[Extracted records]

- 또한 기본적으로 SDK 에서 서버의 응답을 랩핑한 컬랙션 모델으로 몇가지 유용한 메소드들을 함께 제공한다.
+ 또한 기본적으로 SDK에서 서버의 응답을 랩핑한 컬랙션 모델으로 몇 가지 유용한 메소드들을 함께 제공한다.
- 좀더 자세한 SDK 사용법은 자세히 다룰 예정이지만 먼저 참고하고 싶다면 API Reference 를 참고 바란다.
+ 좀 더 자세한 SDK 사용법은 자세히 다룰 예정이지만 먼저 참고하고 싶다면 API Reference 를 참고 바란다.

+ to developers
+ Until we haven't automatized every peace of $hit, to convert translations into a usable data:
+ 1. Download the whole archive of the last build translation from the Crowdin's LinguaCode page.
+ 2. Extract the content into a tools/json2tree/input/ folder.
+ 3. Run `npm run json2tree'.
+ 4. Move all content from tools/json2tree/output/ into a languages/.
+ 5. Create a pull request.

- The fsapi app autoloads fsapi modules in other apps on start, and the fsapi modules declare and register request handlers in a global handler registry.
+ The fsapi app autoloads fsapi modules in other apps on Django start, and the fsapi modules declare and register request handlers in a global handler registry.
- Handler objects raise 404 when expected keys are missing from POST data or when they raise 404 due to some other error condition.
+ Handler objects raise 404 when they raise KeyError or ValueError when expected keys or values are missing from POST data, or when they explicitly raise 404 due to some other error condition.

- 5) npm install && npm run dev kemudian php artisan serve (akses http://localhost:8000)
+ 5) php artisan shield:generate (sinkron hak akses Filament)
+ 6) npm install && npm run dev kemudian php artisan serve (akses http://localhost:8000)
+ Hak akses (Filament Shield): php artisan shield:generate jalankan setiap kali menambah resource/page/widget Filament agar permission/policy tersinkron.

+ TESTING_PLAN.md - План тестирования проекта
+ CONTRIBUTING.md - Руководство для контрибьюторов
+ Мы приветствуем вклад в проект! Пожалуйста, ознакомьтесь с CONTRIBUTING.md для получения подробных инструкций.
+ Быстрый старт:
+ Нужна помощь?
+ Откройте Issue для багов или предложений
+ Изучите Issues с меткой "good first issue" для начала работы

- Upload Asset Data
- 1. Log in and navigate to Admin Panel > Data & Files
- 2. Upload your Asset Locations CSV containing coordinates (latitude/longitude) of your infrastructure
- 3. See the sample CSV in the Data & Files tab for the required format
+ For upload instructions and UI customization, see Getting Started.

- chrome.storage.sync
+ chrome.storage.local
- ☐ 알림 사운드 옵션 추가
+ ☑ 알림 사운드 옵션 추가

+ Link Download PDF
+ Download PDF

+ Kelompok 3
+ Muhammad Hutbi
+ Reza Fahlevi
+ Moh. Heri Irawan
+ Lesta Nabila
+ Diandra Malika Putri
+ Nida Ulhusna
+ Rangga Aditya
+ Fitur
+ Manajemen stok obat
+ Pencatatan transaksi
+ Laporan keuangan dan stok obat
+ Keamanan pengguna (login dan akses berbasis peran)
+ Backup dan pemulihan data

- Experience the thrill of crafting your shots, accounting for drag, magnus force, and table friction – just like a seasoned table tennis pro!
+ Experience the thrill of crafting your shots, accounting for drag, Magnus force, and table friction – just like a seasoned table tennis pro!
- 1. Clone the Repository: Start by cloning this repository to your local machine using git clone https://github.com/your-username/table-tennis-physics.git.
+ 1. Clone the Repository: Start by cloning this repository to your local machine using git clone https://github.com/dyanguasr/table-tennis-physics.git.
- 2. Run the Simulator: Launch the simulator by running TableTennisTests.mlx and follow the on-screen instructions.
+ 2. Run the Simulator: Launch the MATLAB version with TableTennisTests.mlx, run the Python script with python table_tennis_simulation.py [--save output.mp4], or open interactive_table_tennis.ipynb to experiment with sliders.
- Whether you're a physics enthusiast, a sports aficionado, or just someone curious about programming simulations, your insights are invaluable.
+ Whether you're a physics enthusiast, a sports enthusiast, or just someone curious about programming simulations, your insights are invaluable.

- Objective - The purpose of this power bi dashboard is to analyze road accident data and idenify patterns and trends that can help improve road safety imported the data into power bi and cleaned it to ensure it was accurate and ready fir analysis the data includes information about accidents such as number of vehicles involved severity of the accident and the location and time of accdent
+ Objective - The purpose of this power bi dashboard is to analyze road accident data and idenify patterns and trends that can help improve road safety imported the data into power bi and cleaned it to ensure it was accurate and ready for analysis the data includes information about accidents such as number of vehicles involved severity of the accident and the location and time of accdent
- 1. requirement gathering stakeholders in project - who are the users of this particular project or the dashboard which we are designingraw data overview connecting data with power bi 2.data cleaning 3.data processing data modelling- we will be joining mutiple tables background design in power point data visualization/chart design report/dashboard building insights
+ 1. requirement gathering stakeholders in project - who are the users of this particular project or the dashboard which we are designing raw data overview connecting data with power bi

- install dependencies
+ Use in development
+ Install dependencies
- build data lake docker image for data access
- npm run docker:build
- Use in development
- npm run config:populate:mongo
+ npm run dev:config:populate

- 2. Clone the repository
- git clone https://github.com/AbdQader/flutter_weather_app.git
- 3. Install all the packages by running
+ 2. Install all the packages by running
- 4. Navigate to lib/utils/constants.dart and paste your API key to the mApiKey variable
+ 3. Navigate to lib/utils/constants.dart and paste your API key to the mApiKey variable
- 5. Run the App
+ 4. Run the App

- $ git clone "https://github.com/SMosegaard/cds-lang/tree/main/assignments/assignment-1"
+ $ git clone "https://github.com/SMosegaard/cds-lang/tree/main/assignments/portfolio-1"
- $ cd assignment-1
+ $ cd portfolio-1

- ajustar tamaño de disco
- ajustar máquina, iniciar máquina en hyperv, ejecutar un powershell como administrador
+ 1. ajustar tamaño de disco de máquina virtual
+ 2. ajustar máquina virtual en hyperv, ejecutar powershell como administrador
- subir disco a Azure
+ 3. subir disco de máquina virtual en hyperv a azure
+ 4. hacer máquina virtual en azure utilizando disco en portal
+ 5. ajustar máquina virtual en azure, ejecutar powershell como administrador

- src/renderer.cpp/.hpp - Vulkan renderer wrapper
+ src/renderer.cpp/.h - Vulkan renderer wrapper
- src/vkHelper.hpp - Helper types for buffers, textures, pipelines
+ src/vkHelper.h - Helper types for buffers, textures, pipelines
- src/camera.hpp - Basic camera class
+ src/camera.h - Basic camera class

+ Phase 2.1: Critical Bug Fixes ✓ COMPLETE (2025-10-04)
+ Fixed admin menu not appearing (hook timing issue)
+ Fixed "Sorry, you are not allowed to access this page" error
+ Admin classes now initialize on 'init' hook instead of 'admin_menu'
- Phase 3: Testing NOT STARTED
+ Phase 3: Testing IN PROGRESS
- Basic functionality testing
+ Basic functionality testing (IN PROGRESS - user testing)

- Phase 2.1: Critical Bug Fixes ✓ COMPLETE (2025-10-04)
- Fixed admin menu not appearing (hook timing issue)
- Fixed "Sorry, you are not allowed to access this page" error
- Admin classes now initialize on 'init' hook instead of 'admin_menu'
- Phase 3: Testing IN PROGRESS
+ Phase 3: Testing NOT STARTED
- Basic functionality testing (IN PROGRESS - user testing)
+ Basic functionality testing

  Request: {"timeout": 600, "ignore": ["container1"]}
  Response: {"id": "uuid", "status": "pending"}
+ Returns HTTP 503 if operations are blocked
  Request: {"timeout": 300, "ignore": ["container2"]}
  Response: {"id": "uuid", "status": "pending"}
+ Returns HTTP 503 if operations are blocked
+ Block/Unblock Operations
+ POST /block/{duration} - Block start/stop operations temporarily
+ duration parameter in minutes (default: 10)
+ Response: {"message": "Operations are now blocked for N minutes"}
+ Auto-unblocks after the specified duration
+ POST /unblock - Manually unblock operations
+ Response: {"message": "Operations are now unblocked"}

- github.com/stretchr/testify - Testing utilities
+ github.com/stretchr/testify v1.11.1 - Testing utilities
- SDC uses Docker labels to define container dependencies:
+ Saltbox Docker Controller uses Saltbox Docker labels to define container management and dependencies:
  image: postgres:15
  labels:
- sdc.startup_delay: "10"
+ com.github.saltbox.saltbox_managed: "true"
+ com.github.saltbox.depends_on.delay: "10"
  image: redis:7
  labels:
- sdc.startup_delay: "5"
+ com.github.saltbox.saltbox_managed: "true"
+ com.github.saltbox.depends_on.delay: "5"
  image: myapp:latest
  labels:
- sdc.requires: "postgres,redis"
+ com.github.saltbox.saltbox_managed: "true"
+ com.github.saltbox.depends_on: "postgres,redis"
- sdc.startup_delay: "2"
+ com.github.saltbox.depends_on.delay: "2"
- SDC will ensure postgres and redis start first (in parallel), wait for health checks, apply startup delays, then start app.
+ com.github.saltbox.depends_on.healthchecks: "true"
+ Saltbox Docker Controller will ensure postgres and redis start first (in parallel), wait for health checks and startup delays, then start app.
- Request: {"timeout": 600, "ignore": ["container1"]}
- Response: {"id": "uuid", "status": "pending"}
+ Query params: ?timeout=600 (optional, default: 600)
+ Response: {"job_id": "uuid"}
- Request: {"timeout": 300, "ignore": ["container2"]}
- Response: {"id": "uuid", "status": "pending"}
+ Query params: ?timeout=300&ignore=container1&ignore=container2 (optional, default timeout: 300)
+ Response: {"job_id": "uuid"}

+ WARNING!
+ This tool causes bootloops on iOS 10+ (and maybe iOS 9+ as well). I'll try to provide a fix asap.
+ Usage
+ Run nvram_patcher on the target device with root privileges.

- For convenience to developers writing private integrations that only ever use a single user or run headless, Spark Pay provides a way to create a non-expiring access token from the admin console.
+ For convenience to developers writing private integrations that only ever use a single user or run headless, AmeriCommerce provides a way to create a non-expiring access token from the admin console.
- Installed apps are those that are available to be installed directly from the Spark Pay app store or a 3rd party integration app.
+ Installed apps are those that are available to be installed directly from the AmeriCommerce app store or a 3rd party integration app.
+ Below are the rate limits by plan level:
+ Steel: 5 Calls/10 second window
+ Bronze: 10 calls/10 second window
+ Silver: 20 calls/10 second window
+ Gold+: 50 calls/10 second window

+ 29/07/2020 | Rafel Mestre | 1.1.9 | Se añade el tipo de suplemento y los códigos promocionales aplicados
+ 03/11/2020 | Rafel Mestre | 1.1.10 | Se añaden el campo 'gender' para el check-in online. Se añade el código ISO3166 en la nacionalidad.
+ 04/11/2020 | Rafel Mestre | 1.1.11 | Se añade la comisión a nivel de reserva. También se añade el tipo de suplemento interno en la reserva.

[/Extracted records]

Each line from the first line of the entries up to and including the line containing "Until we haven't" should be transcribed exactly, with all other lines left out.

- 또한 기본적으로 SDK 에서 서버의 응답을 랩핑한 컬랙션 모델으로 몇가지 유용한 메소드들을 함께 제공한다.
+ 또한 기본적으로 SDK에서 서버의 응답을 랩핑한 컬랙션 모델으로 몇 가지 유용한 메소드들을 함께 제공한다.
- 좀더 자세한 SDK 사용법은 자세히 다룰 예정이지만 먼저 참고하고 싶다면 API Reference 를 참고 바란다.
+ 좀 더 자세한 SDK 사용법은 자세히 다룰 예정이지만 먼저 참고하고 싶다면 API Reference 를 참고 바란다.

+ to developers
+ Until we haven't automatized every peace of $hit, to convert translations into a usable data:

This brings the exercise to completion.